All eyes are on Kansas City
As the 2012 All-Star Game approaches, Kansas City is getting great publicity for the fine renovations to the home of the Royals, Kauffman Stadium.. ESPN just had an interesting spot on the atmospheric conditions that make for more home runs there than in most other stadiums, even though it has above-average outfield dimensions: 385 feet vs. 372 aggregate MLB average. One thing's for sure, that big waterfall sure looks inviting on a hot, sweltering summer day!
I was fortunate to see a game at Kauffman Stadium for the first time last August, with my brother Dan.
Municipal Stadium update
In recognition of the first All-Star Game to be played in Kansas City since 1973, I made several significant updates to the Municipal Stadium diagrams. (I know, there was never an All-Star game there, but the Kauffman Stadium diagrams are already up to "speed." For the first time, there is both a 1923 and a 1942 version of Municipal Stadium, showing that at times in its minor league / negro league history, there was no inner fence.
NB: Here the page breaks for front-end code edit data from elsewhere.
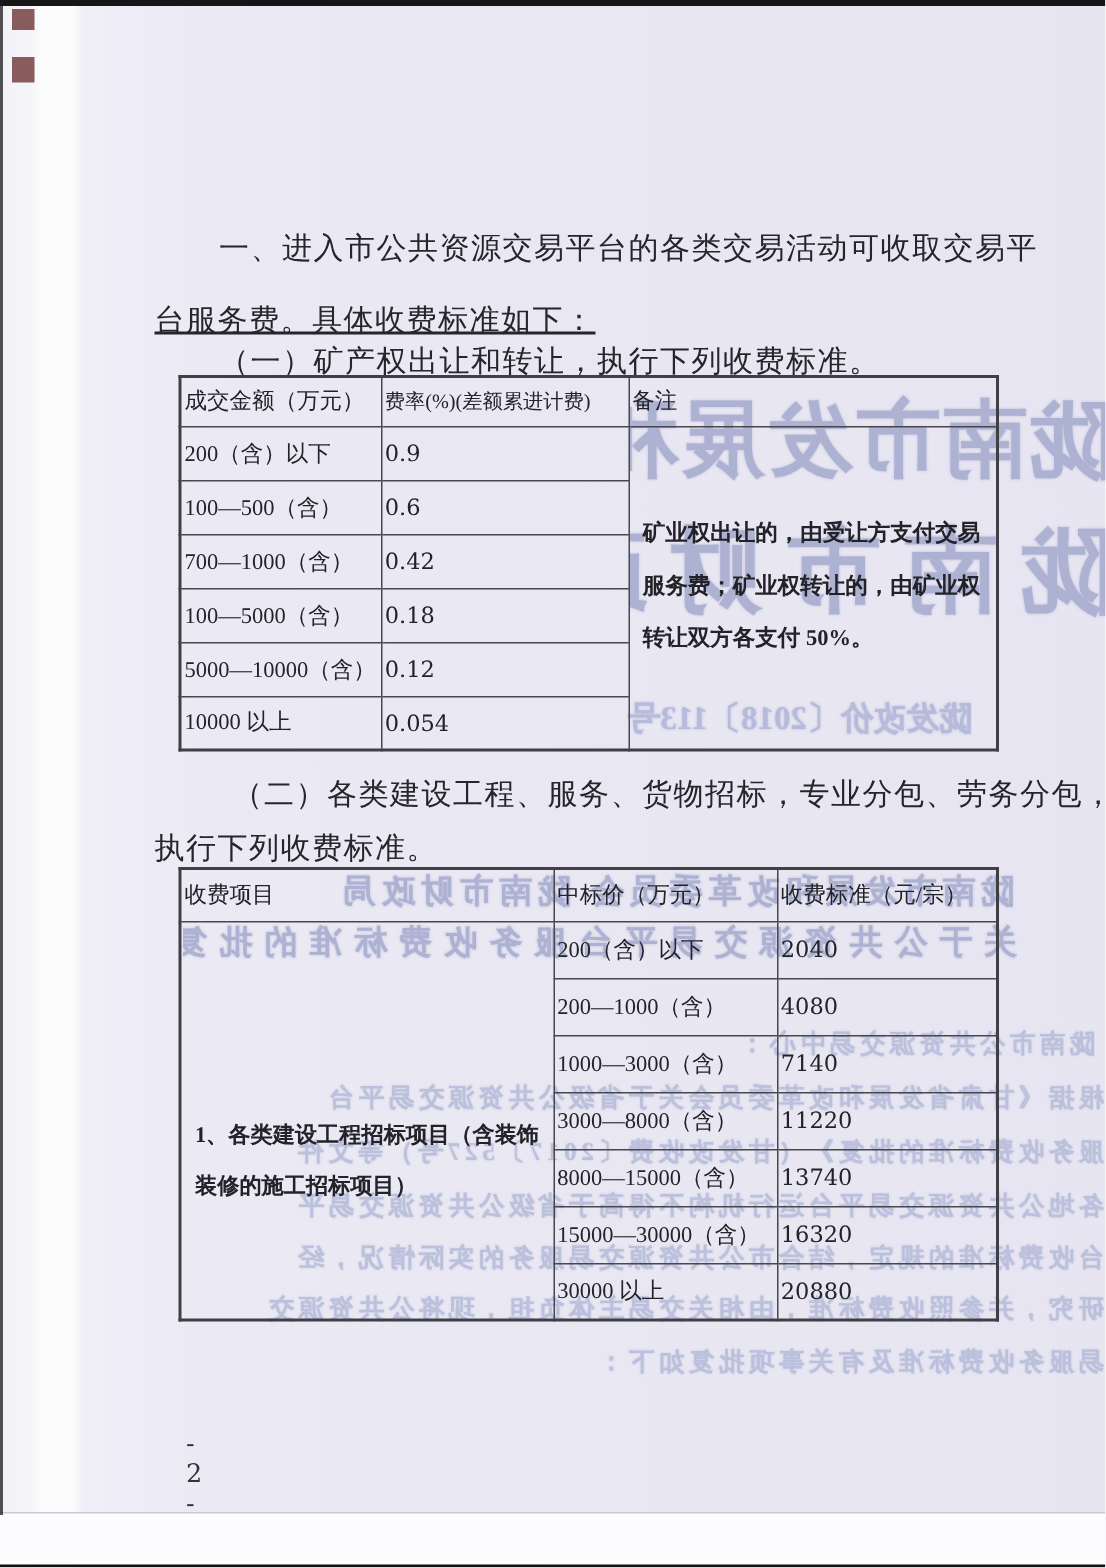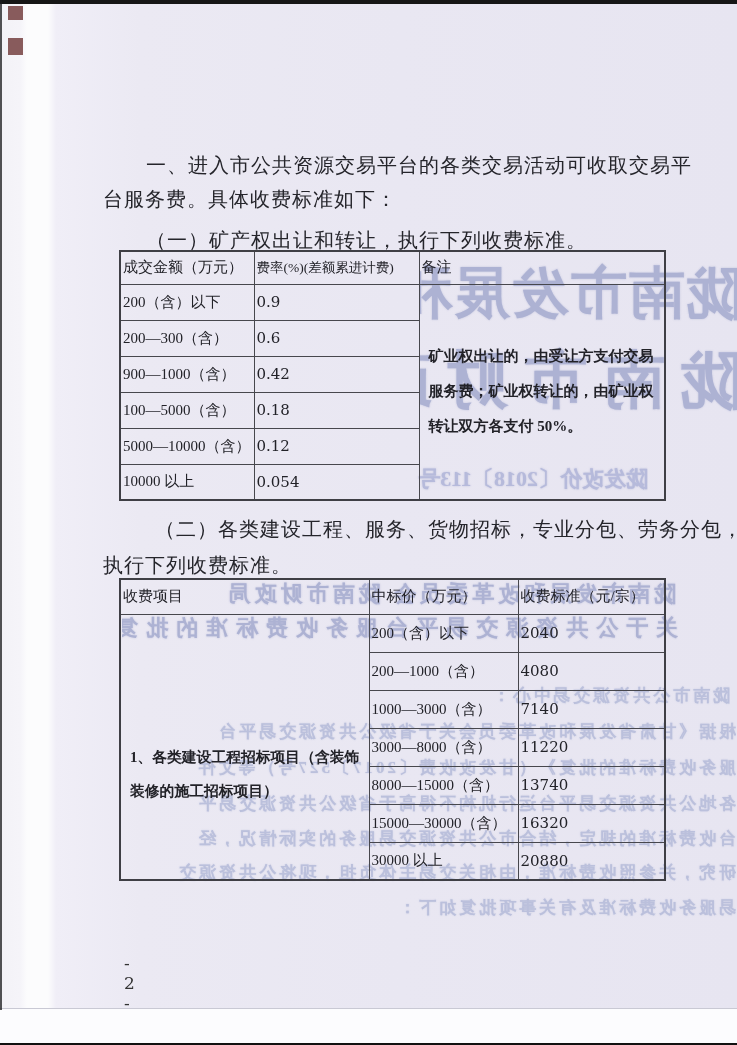--- a/index.html
+++ b/index.html
@@ -68,7 +68,7 @@
   <div class="content">
 
     <div class="line" style="left:146px;top:152px;">一、进入市公共资源交易平台的各类交易活动可收取交易平</div>
-    <div class="line" style="left:103px;top:186px;">台服务费。具体收费标准如下：</div>
+    <div class="line" style="left:103px;top:200px;text-decoration:underline;">台服务费。具体收费标准如下：</div>
     <div class="line" style="left:146px;top:227px;">（一）矿产权出让和转让，执行下列收费标准。</div>
 
     <table id="table1" class="doc-table">

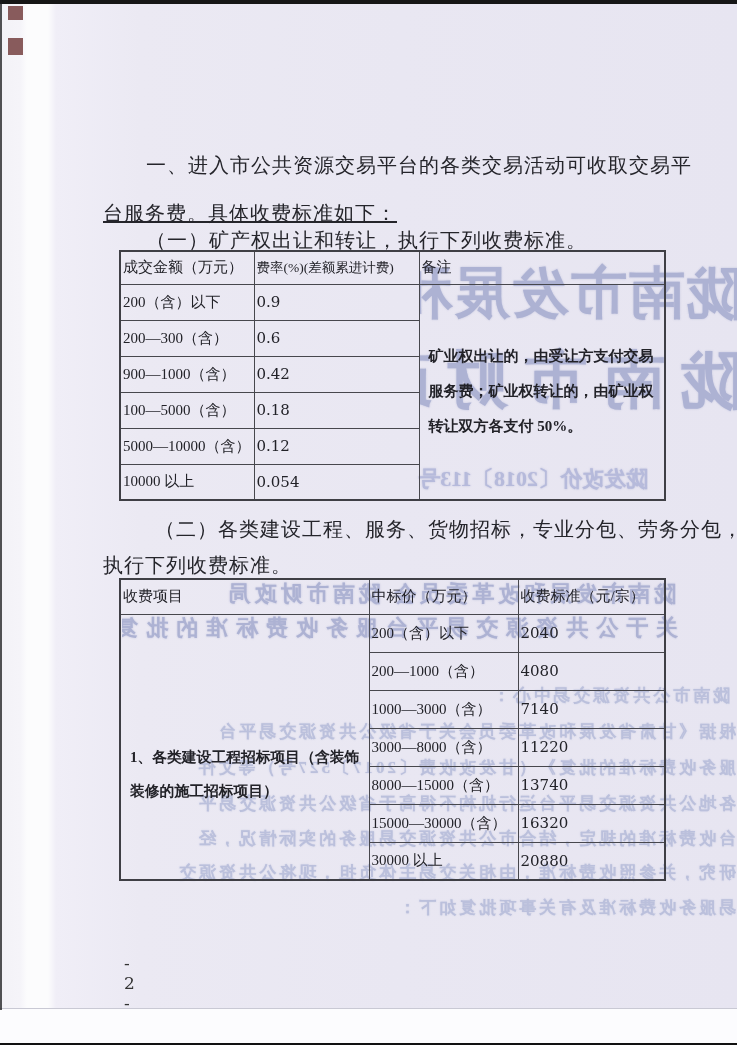--- a/index.html
+++ b/index.html
@@ -89,7 +89,7 @@
         <td class="remark" rowspan="6">矿业权出让的，由受让方支付交易服务费；矿业权转让的，由矿业权转让双方各支付 50%。</td>
       </tr>
       <tr class="row">
-        <td>200—300（含）</td>
+        <td>100—500（含）</td>
         <td class="num">0.6</td>
       </tr>
       <tr class="row">

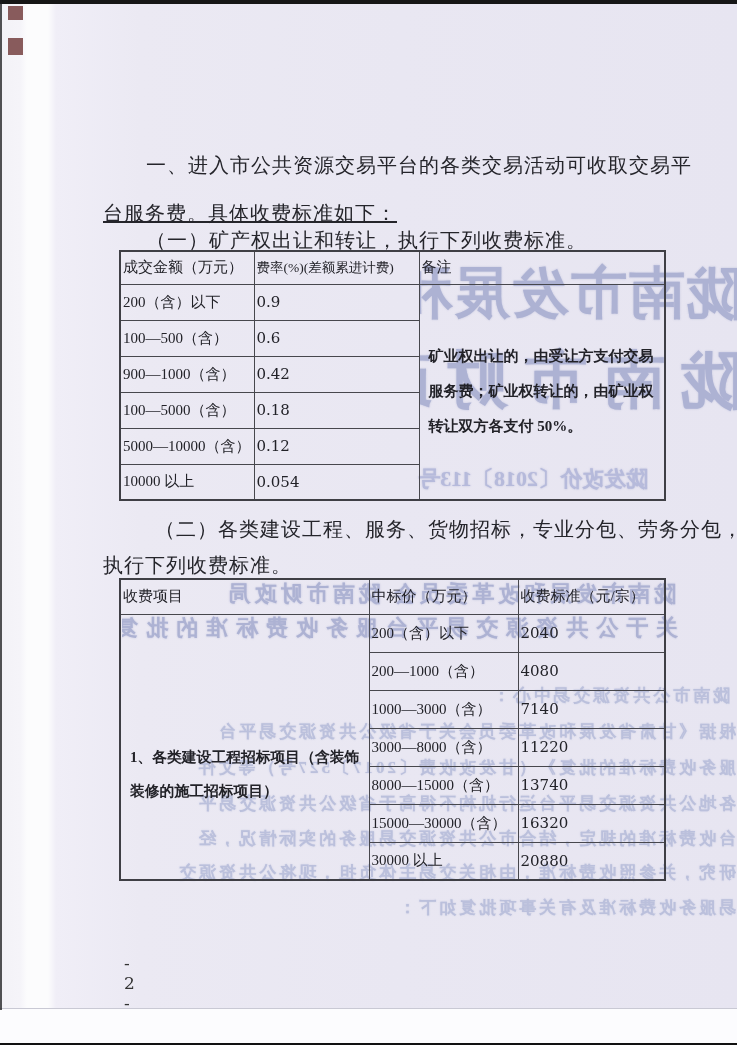--- a/index.html
+++ b/index.html
@@ -93,7 +93,7 @@
         <td class="num">0.6</td>
       </tr>
       <tr class="row">
-        <td>900—1000（含）</td>
+        <td>700—1000（含）</td>
         <td class="num">0.42</td>
       </tr>
       <tr class="row">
Exactly when this was the case is not quite certain, however.
Harper's in, Desmond's out
There were a few last-minute changes to this year's All-Star roster. Ian Desmond decided to opt out because he has a strained oblique muscle and needs time to heal, but you wouldn't know it from his hitting lately. (See below!) With another slot open because of an injury to the Marlins' Giancarlo Stanton, Bryce Harper was invited to make the trip to K.C., which makes him the youngest position player ever to become an All-Star. See MLB.com. That's quite an honor, which I think is fitting. He has definitely provided a key lift to the Washington Nationals when they were hurting earlier this spring, helping keep them on top in the National League East. With Washingtonians eagerly anticipating postseason play this year, the three Nationals players who will be in the All-Star Game will have an added motivation to get the home field advantage for the National League.
Nats slip, Rockies win
The Saturday game between the Nationals and the Colorado Rockies went very well, with Gio Gonzalez getting his 12th win of the year, while Ian Desmond hit his 16th home run. The bullpen held, and the Nats won, 4-1. It looked like the same thing on Sunday, as Ian got his 17th home run and Roger Bernadina hustled his way to an insurance run in the seventh inning. With a score of 3-1, Jordan Zimmermann was in line to get his fifth win of the season, but this time the usually-reliable relief pitching staff choked badly. In the eighth inning, Sean Burnett gave up a home run to Eric Young and then two more singles, after which he got yanked. Then Michael Gonzalez came in and threw a wild pitch that allowed the tying run to score. Argh! Then in the top of the ninth, the superb (provisional) closing pitcher Tyler Clippard did the same thing, throwing a wild pitch that gave the Rockies a 4-3 lead. Argh-h-h-!!! In the bottom of the ninth, the Nats tried desperately to fight back. Ian Desmond singled, and the Nats had runners on second and third, but then Jesus Flores struck out to end the game. It's too bad, because the Nationals were this close to reaching the 50-win mark going into the All-Star break. Instead they are 49-34, which is still pretty darned good.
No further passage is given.